一方で、プレイするまでのハードルはなかなか高いのも、また事実かなとは思います。

まずプレイ人数は四人ぴったり揃えることが基本的には必要ですし、遊ぶ上では脚本家の事前準備は必須です(脚本を作るか、サンプル脚本を使うとしても最低限頭に入れてどう行動するかの指針くらいは考えておく必要がある)。かつ主人公含め、プレイヤー全員がゲームの基本原則を押さえる事が必要です(ちなみに、どのルールだとどんな役職がいるかとか、各役職の能力は何かとか、事件の内容は何かとかの細かい条件まで記憶する必要はありません。公式で用意しているサマリーがあるので、プレイ中はそちらを参照しながら遊ぶのが普通です)。

ただ、そうした遊ぶまでに越えなければならないハードルがあるものの、それを越えるだけの価値・楽しさを見出せるゲームであるのは間違いないと思います。

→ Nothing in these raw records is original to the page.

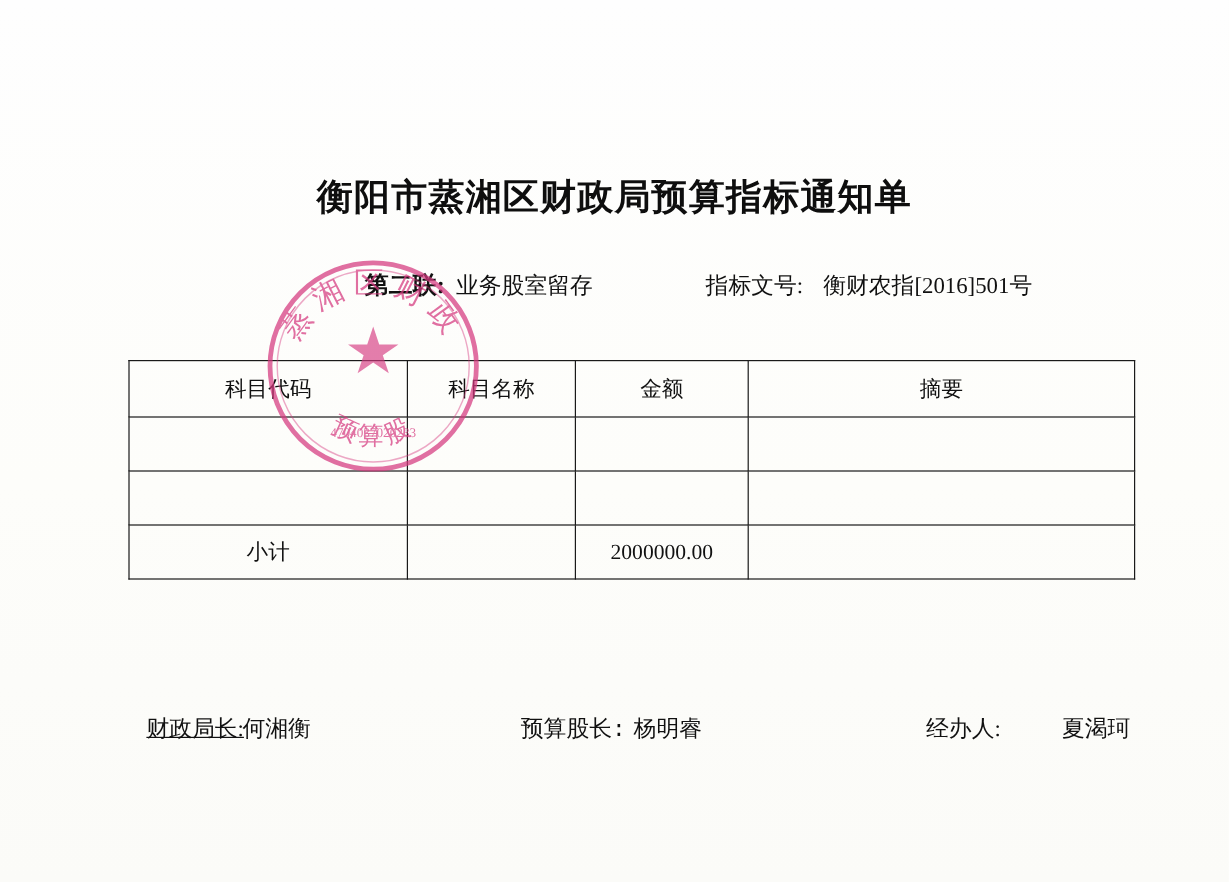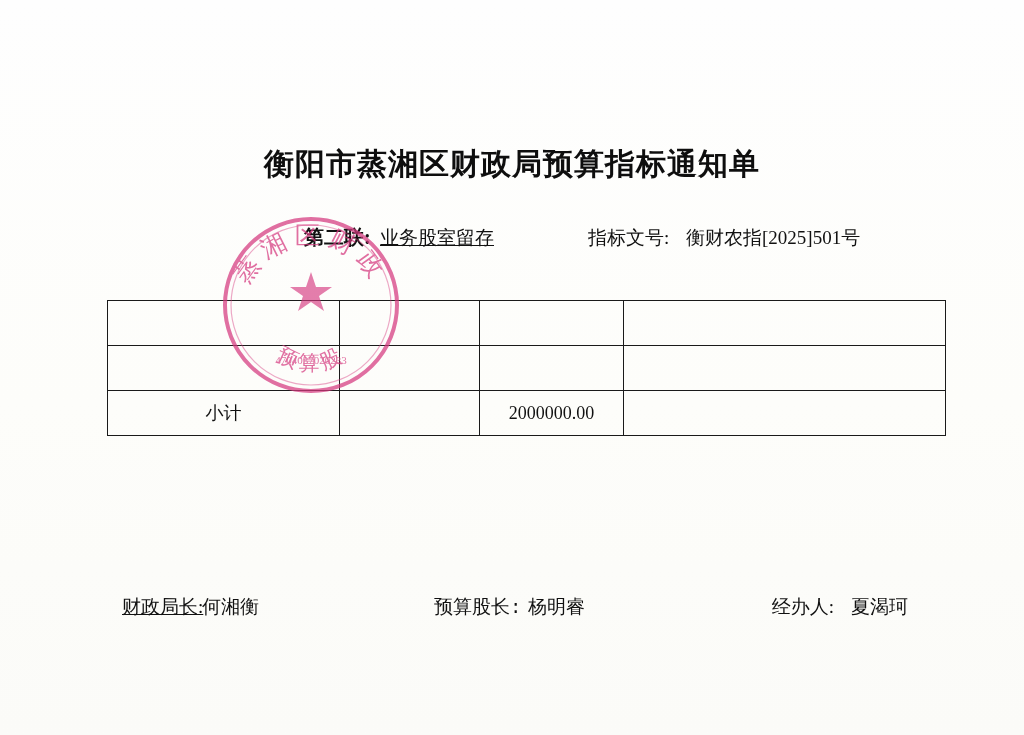"业务股室留存" .lian-value { text-decoration: underline -> none }
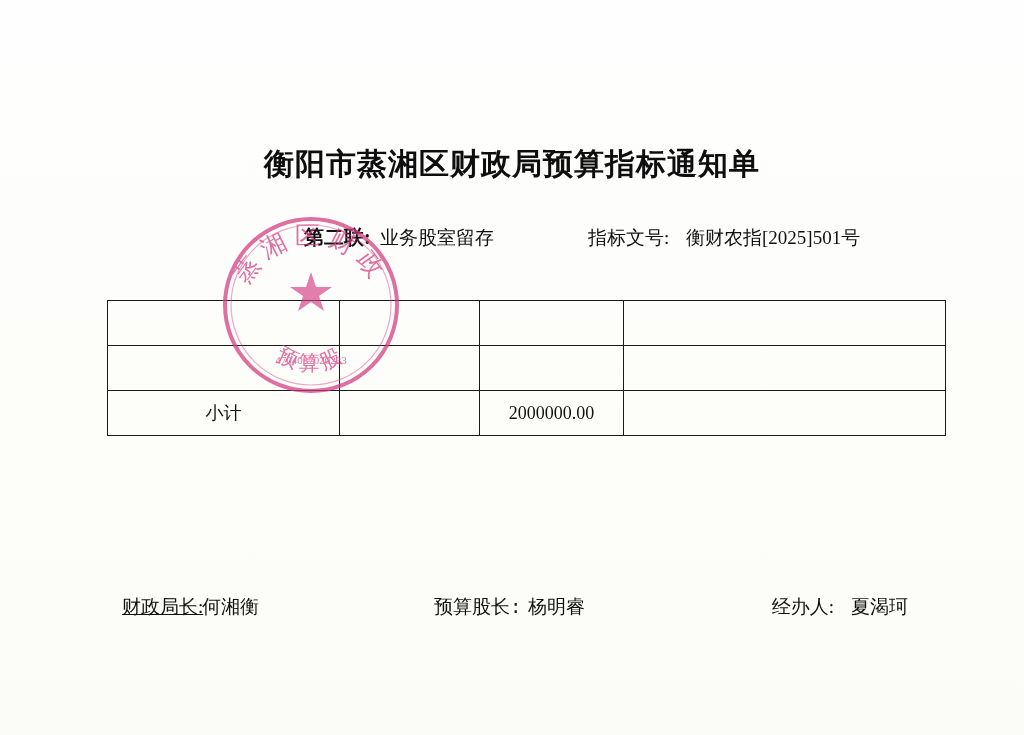"衡财农指[2025]501号" span.docnum-value { text: 2025 -> 2016 }
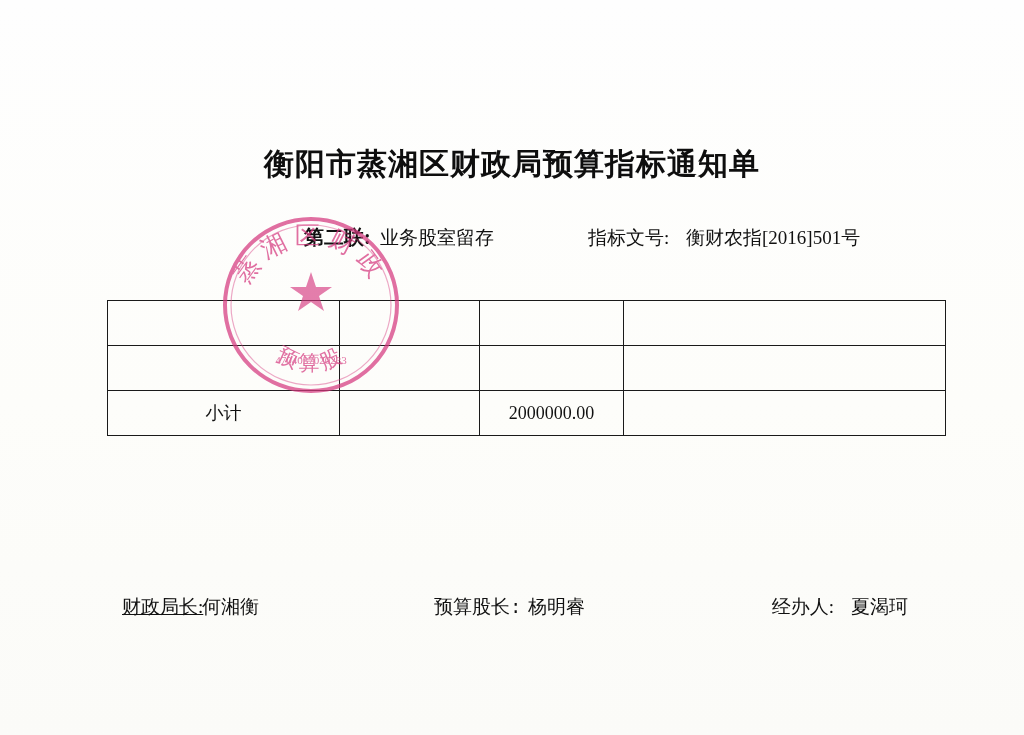"科目代码" tr.hdr { html: none -> <tr> <td>科目代码</td> <td>科目名称</td> <td>金额</td> <td>摘要</td> </tr> }
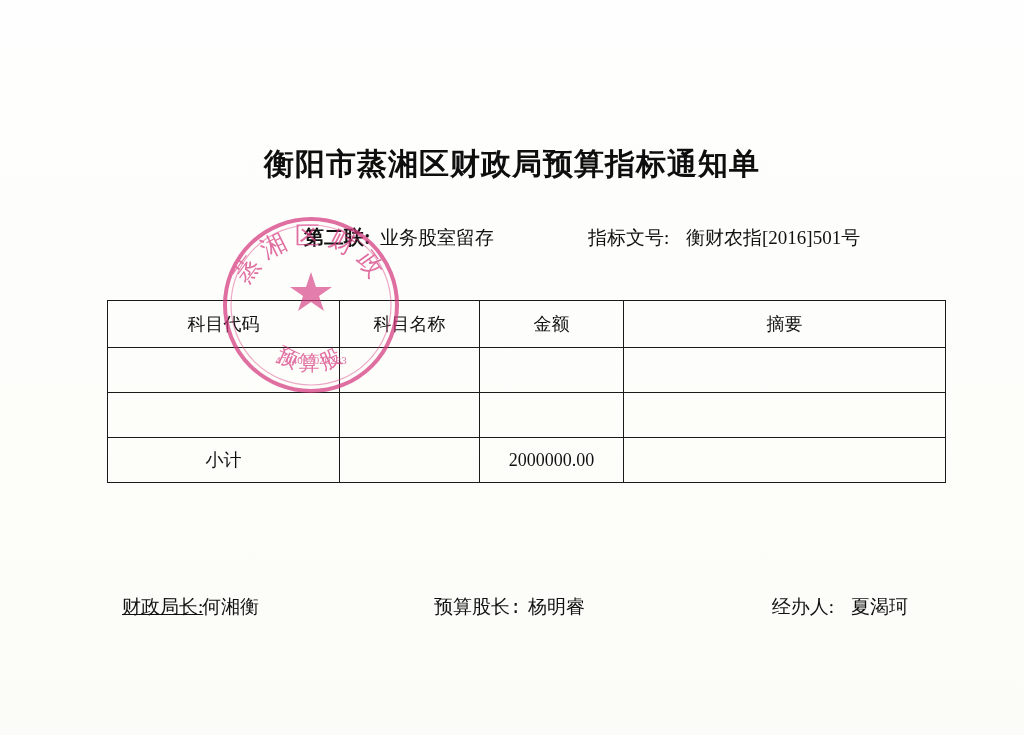"夏渴珂" .f-c-value { right: 38px -> 4px }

なお、このゲームは時々、経験者がレクチャを行ってくれるオープン会が度々開催されているようです。そのため興味を持たれた方の中で、いきなり自分たちだけで遊ぶのが難しそうだと考える方がもしいましたら、まずはそうした会に出てみて、経験者から手ほどきを受ける機会を得てみるのもよいかもしれませんね。

以上、ゲーム『惨劇RoopeR』のゲーム概要の説明、およびプレイ記でした。